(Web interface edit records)
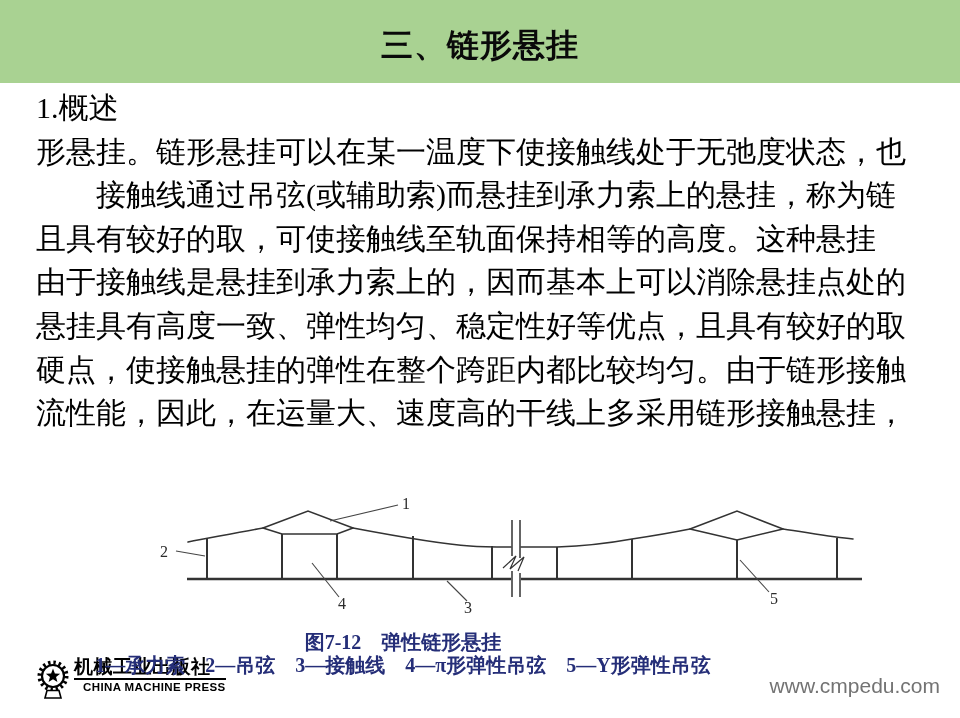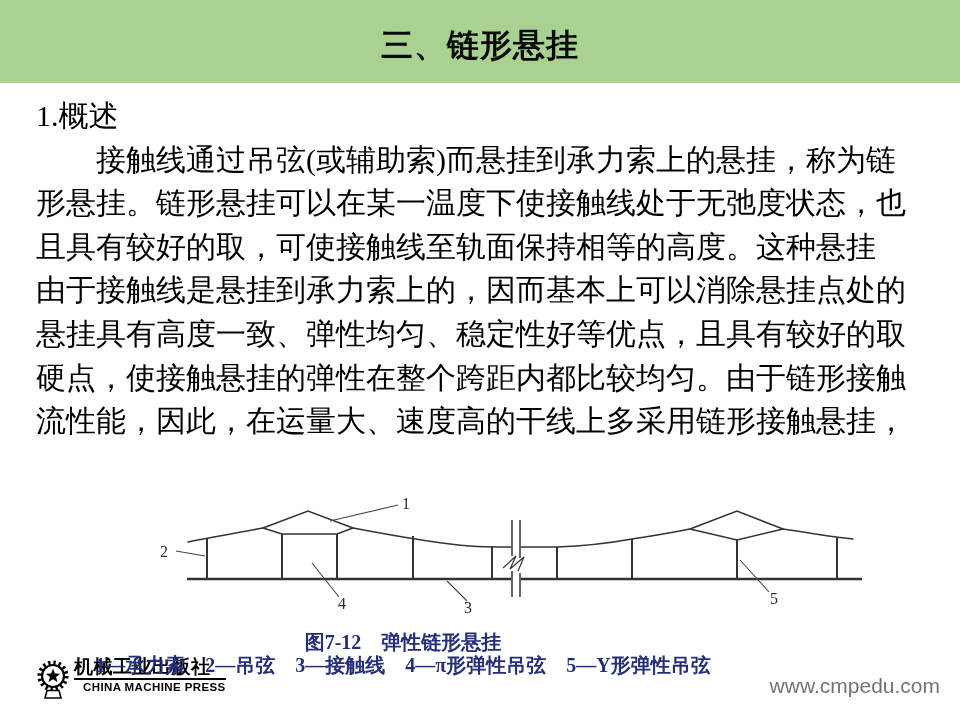"1.概述" .body { top: 94px -> 86px }
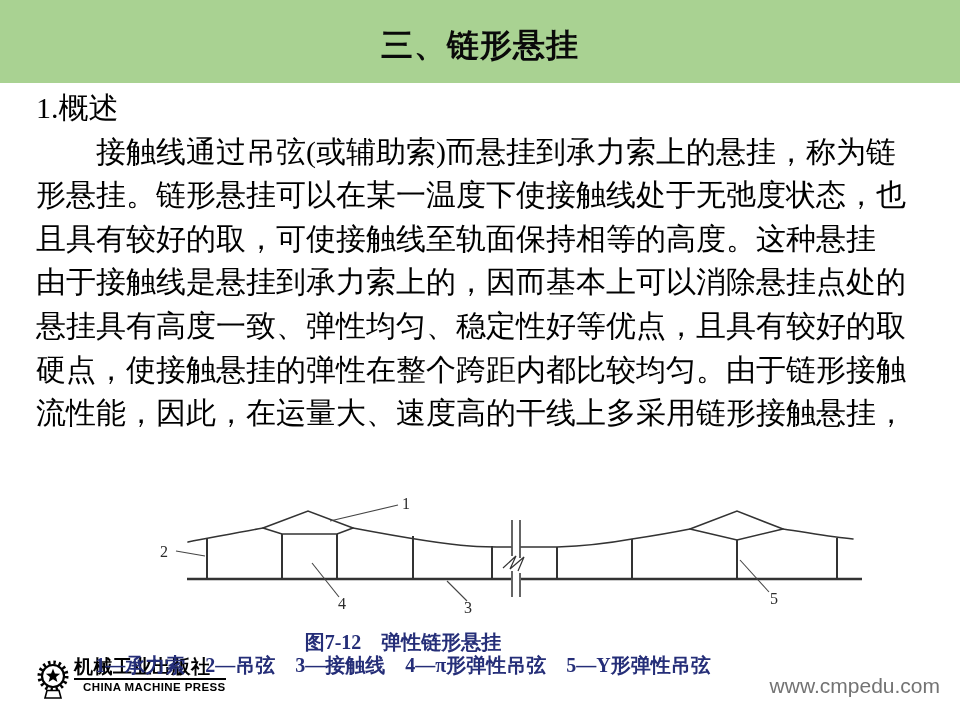"接触线通过吊弦(或辅助索)而悬挂到承力索上的悬挂，称为链" div.bline { order: before "形悬挂。链形悬挂可以在某一温度下使接触线处于无弛度状态，也" -> after "形悬挂。链形悬挂可以在某一温度下使接触线处于无弛度状态，也" }
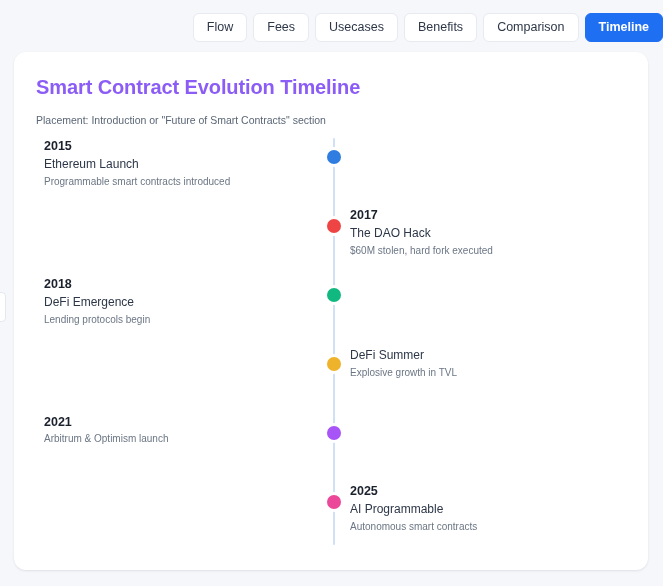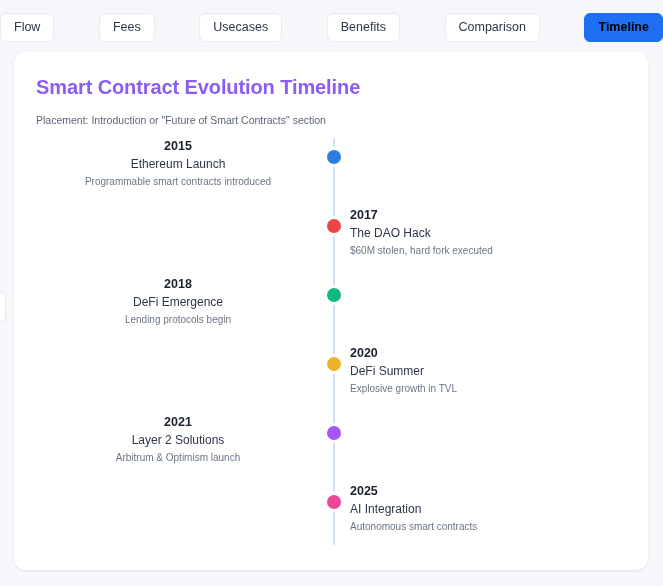"Flow" .tabbar { gap: 14px -> 6px; justify-content: space-between -> flex-end }
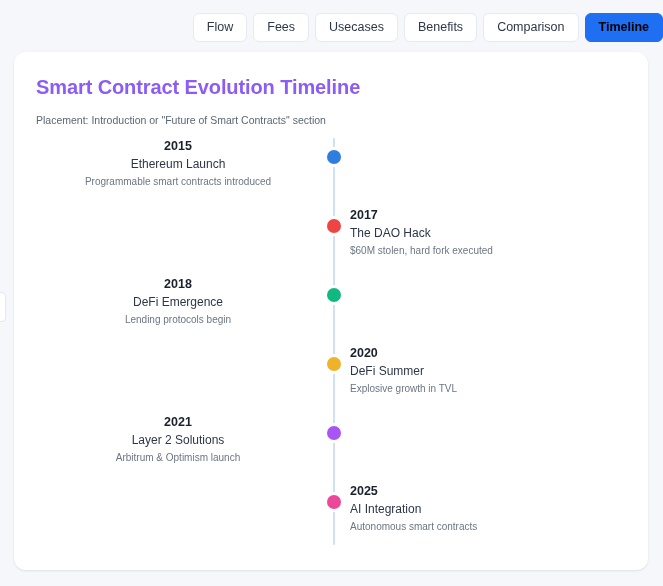"Timeline" .tab.active { color: #000000 -> #ffffff }
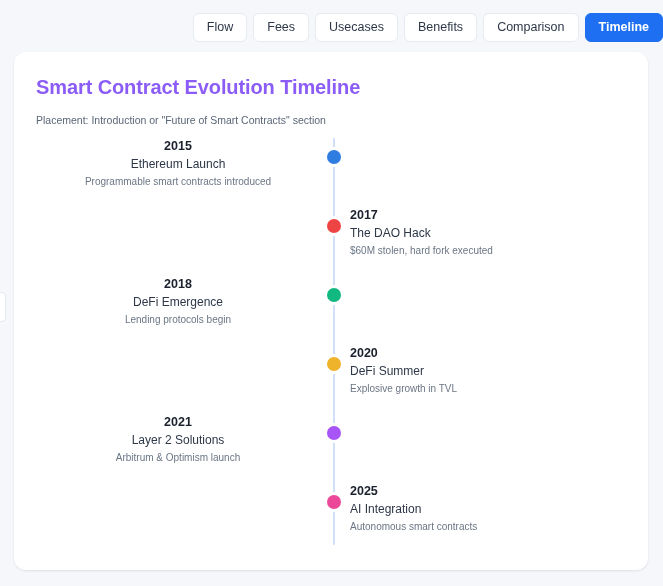"2015" .event.left .content { text-align: center -> left }
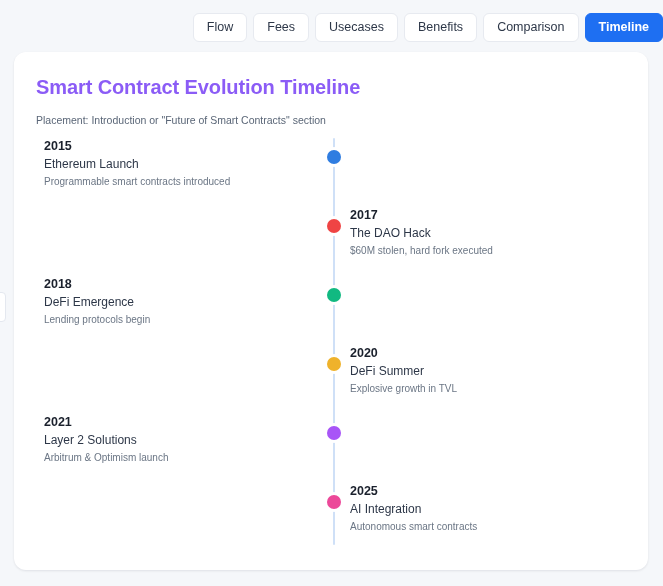"2020" div.ev-year { html: <div>2020</div> -> none }
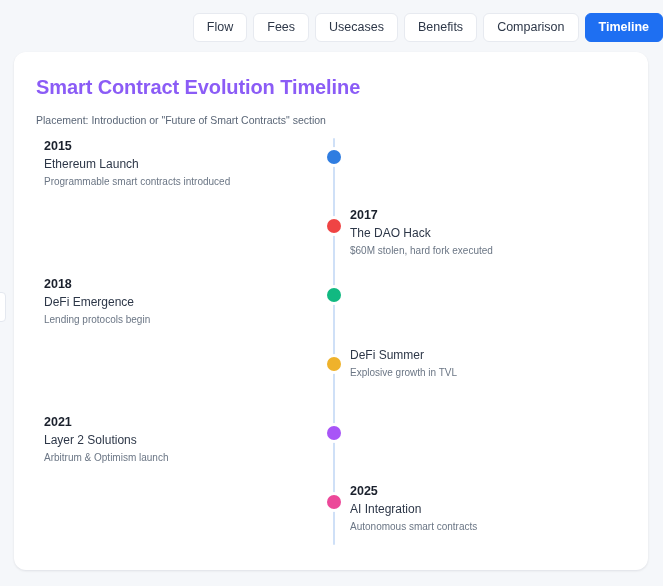"Layer 2 Solutions" div.ev-title { html: <div>Layer 2 Solutions</div> -> none }
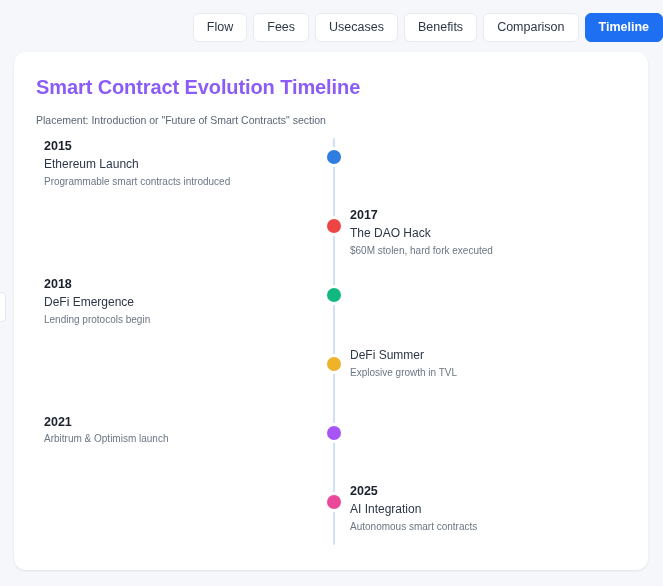"AI Integration" div.ev-title { text: Integration -> Programmable }
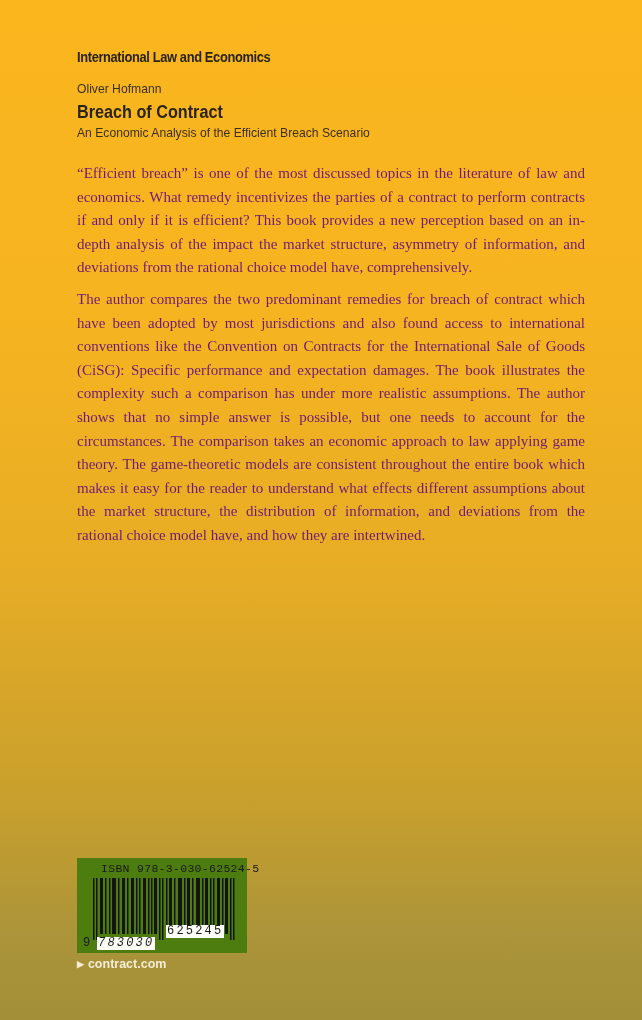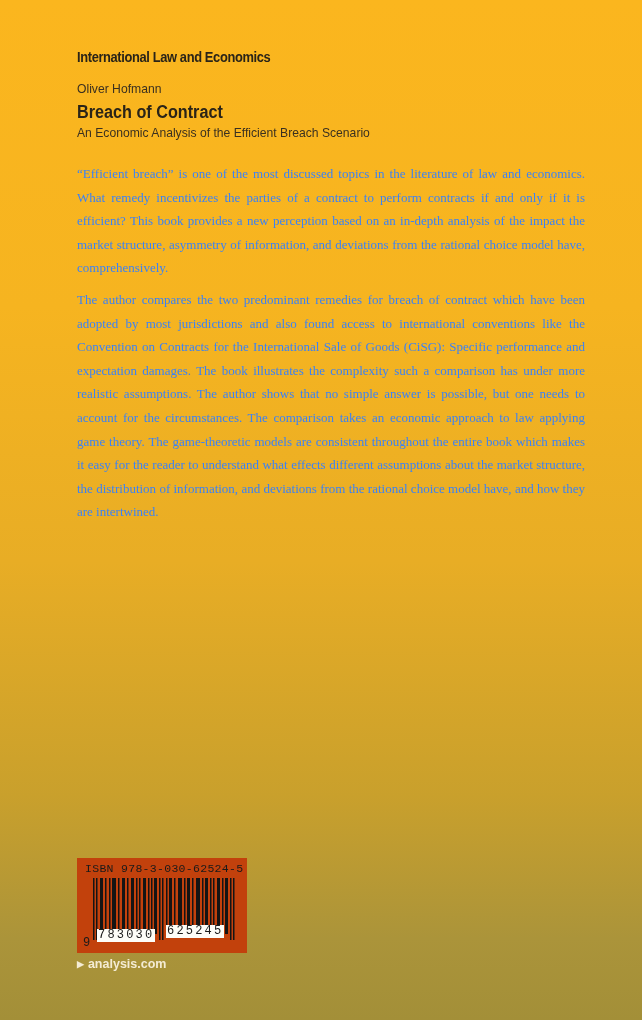"“Efficient breach” is one of" .body-text { color: #3b82f6 -> #701a75; font-size: 13px -> 15px }
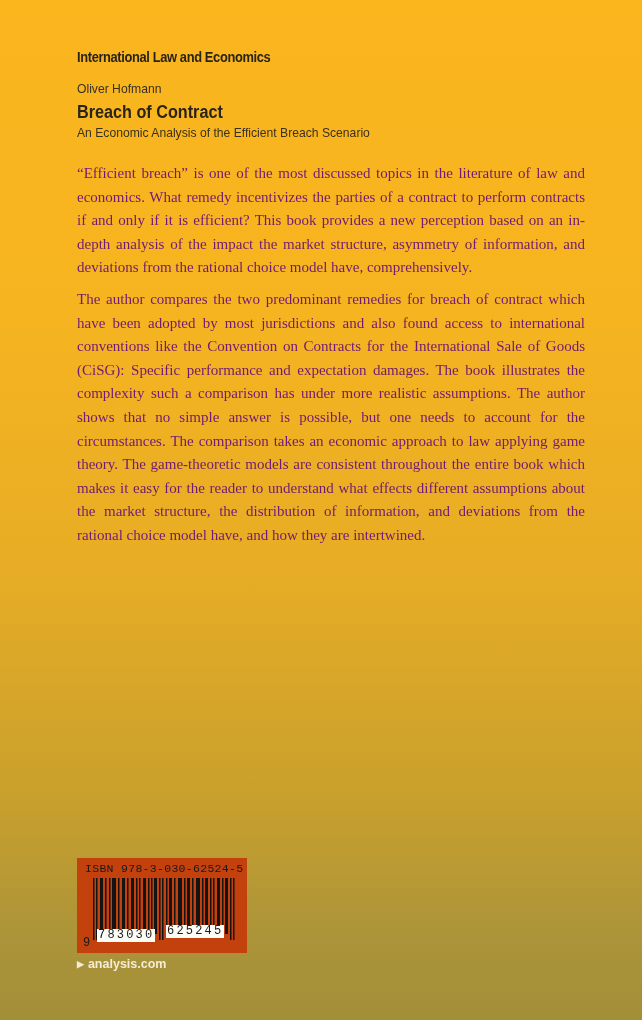"ISBN 978-3-030-62524-5" .barcode-box { background: #c2410c -> #4d7c0f; padding: 4px 8px -> 4px 24px }
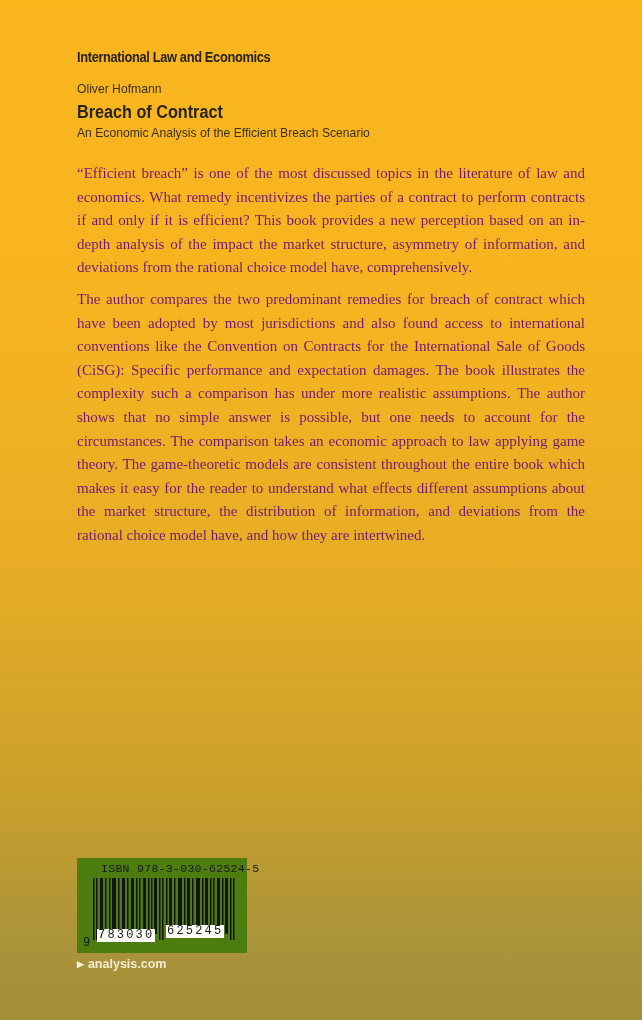"783030" .digits .group1 { bottom: 8px -> 0; font-style: none -> italic }
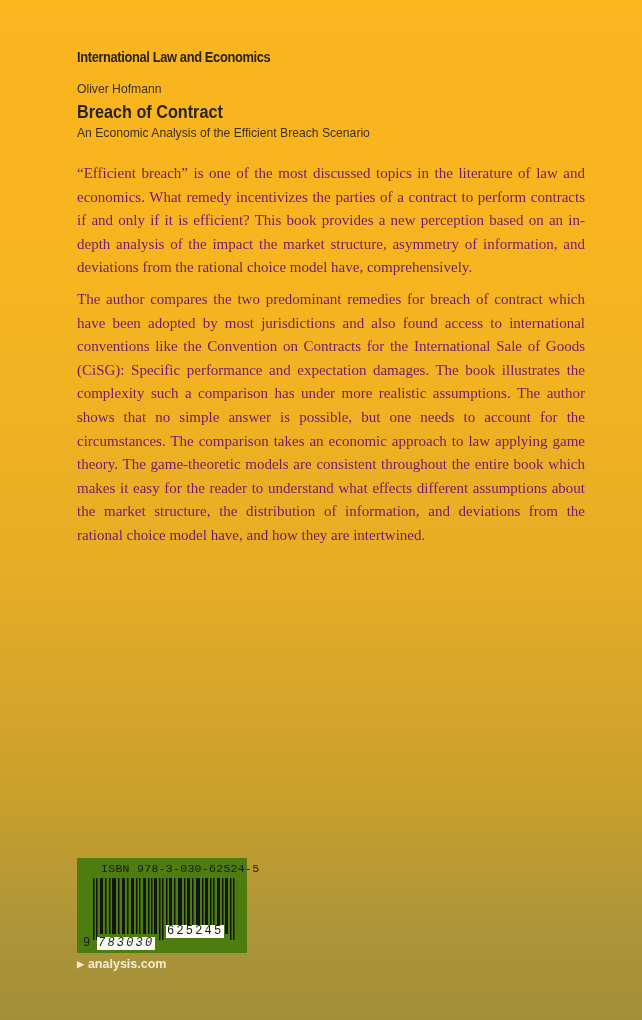"analysis.com" span { text: analysis.com -> contract.com }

* [Problem statement]: Copy out all the data exactly. No images belong in the copy.

* [Answer to the exercise]:
"1.概述" .body { top: 94px -> 86px }
"接触线通过吊弦(或辅助索)而悬挂到承力索上的悬挂，称为链" div.bline { order: before "形悬挂。链形悬挂可以在某一温度下使接触线处于无弛度状态，也" -> after "形悬挂。链形悬挂可以在某一温度下使接触线处于无弛度状态，也" }
"Flow" .tabbar { gap: 14px -> 6px; justify-content: space-between -> flex-end }
"Timeline" .tab.active { color: #000000 -> #ffffff }
"2015" .event.left .content { text-align: center -> left }
"2020" div.ev-year { html: <div>2020</div> -> none }
"Layer 2 Solutions" div.ev-title { html: <div>Layer 2 Solutions</div> -> none }
"AI Integration" div.ev-title { text: Integration -> Programmable }
"“Efficient breach” is one of" .body-text { color: #3b82f6 -> #701a75; font-size: 13px -> 15px }
"ISBN 978-3-030-62524-5" .barcode-box { background: #c2410c -> #4d7c0f; padding: 4px 8px -> 4px 24px }
"783030" .digits .group1 { bottom: 8px -> 0; font-style: none -> italic }
"analysis.com" span { text: analysis.com -> contract.com }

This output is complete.